- **Your assignment**: Needed from the data below: every line from the one with "top: 553px;" up to and including the one with "line-height: 21px;", repeated exactly and with nothing else.
----
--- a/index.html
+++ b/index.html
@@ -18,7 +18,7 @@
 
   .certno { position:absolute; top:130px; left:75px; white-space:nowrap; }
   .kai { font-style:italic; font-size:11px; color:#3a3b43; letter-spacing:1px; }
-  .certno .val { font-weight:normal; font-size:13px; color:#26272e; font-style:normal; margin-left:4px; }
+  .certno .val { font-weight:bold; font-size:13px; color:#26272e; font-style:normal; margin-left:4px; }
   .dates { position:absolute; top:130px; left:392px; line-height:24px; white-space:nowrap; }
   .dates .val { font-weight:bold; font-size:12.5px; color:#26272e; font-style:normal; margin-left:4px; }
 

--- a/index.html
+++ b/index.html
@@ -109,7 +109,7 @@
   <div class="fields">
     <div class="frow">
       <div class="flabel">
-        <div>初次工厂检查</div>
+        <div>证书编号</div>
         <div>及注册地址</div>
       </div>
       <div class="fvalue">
----
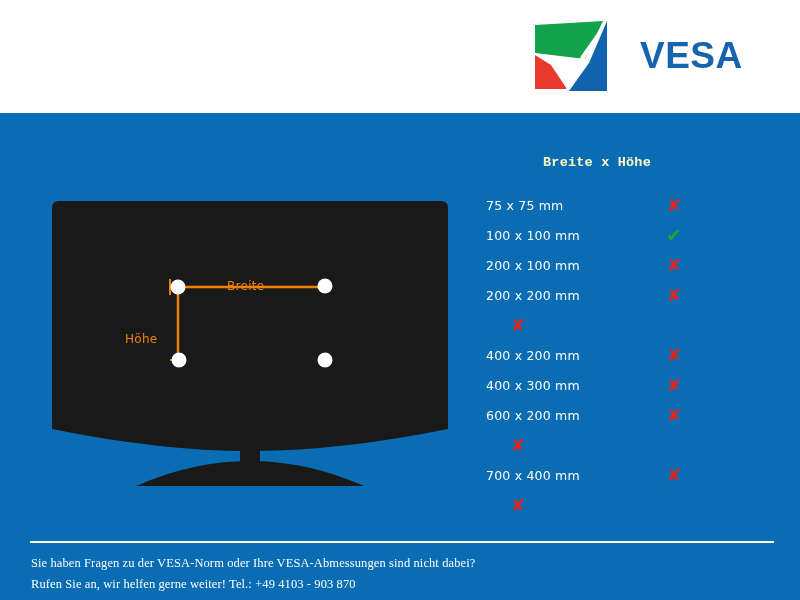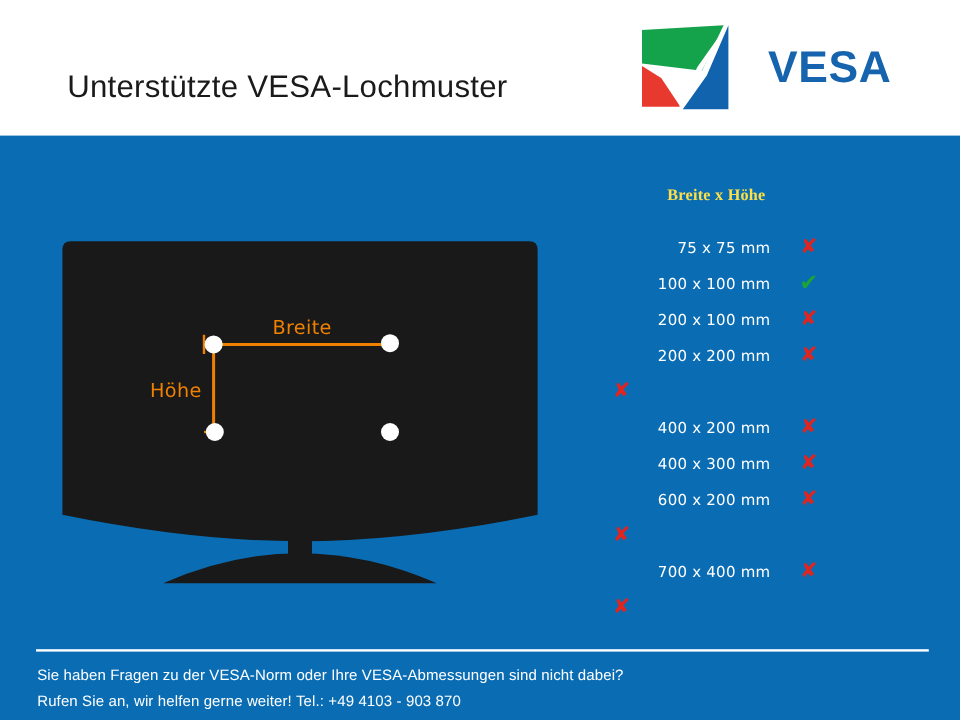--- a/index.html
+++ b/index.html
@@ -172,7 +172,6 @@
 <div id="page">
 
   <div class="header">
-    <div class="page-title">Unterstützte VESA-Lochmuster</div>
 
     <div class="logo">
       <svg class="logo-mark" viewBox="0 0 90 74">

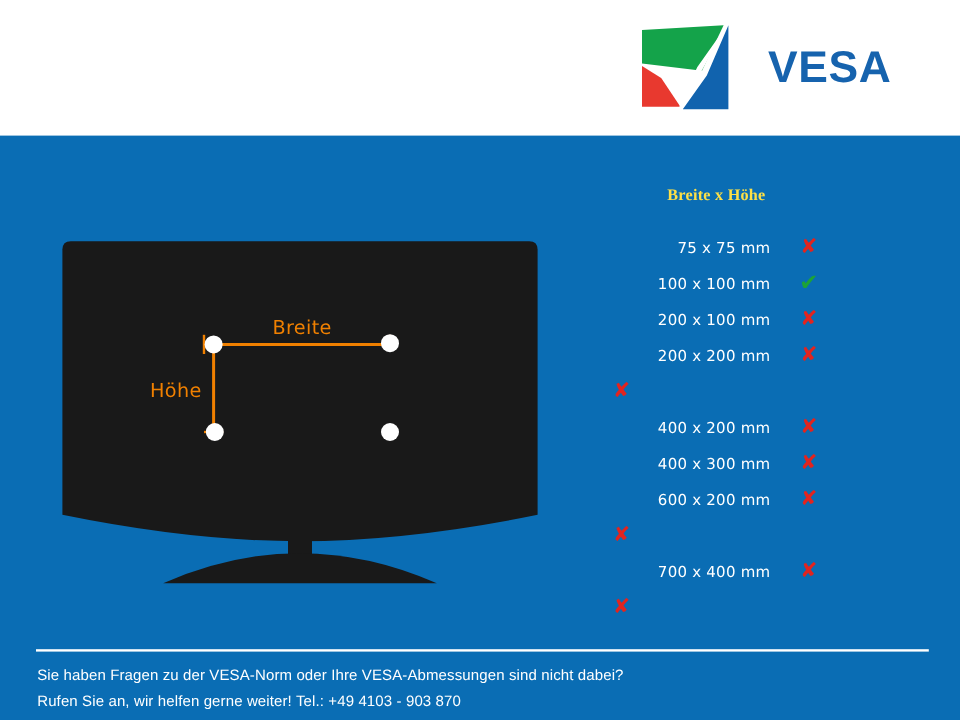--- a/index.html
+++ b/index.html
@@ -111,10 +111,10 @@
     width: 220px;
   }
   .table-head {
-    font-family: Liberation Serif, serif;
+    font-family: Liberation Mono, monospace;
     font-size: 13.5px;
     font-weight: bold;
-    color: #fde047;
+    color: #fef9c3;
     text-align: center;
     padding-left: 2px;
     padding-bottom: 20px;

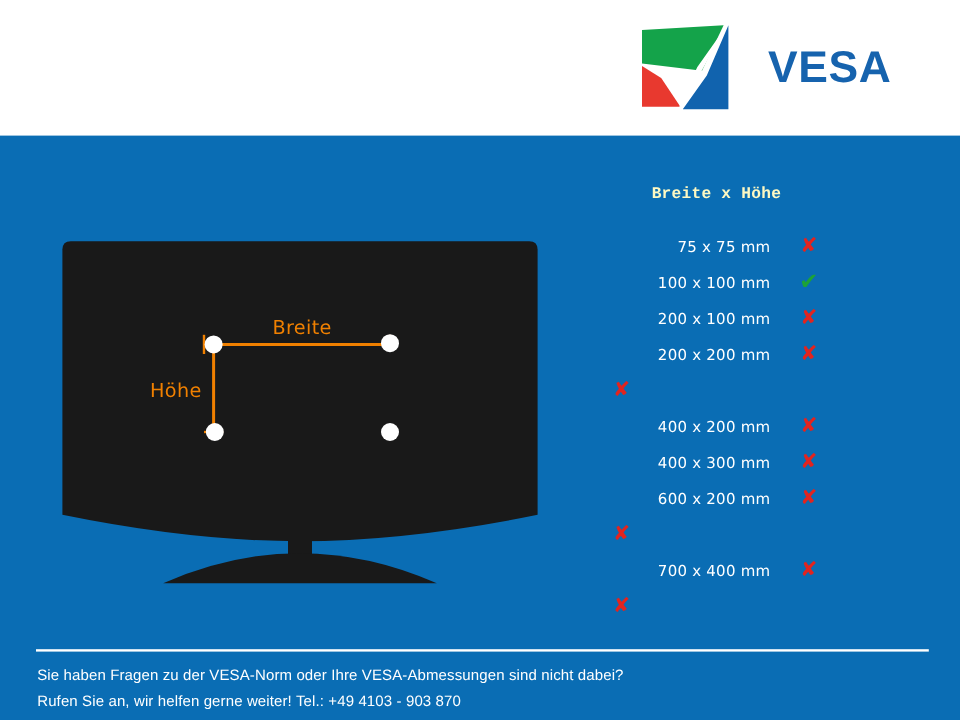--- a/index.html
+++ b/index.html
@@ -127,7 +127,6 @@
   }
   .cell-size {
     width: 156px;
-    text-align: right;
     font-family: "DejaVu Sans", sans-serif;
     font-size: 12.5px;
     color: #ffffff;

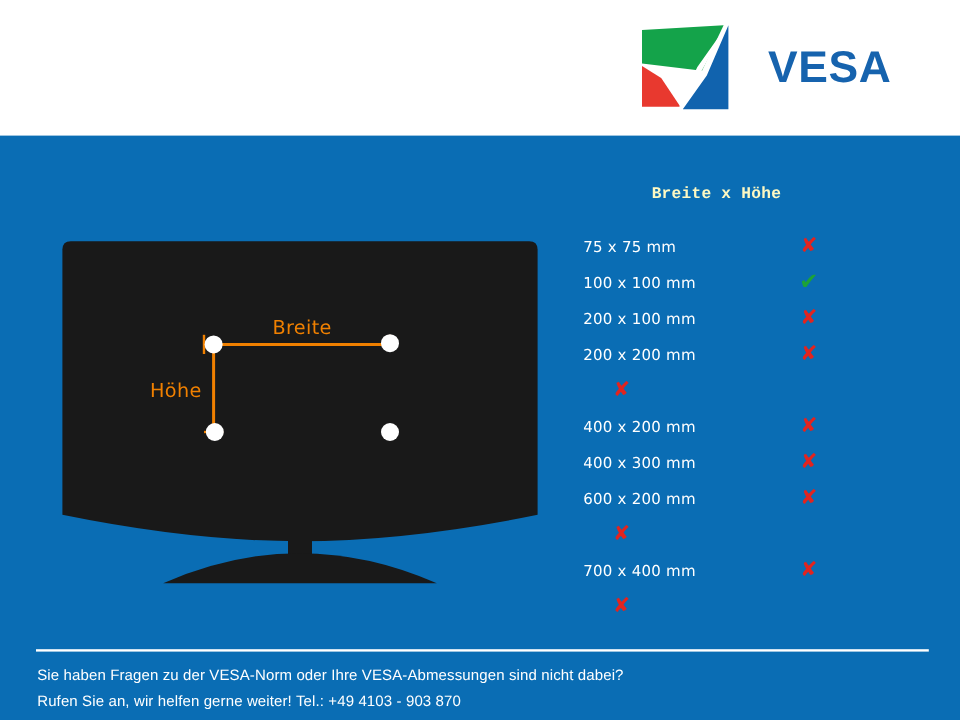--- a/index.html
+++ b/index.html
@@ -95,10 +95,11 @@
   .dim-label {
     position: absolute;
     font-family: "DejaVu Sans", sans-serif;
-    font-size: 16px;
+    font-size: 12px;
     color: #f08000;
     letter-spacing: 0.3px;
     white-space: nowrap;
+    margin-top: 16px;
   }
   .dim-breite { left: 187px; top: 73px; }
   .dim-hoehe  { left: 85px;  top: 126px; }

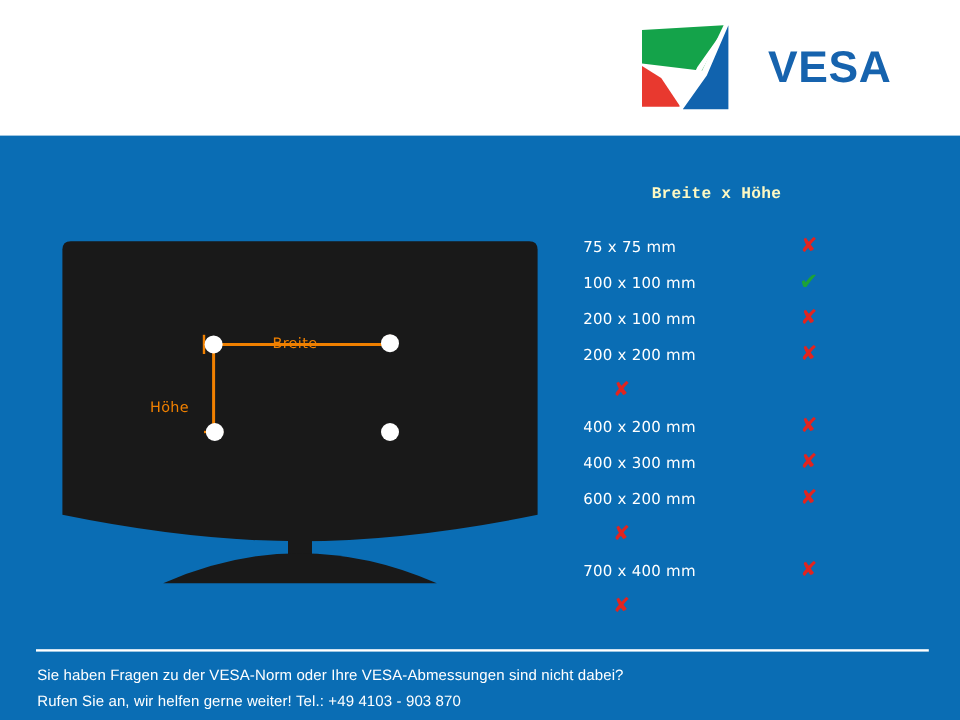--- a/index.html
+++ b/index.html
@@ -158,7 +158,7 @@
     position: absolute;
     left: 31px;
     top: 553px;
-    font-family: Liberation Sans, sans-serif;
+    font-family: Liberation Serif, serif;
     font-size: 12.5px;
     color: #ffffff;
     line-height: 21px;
----
- **Response to this task**:
     top: 553px;
-    font-family: Liberation Sans, sans-serif;
+    font-family: Liberation Serif, serif;
     font-size: 12.5px;
     color: #ffffff;
     line-height: 21px;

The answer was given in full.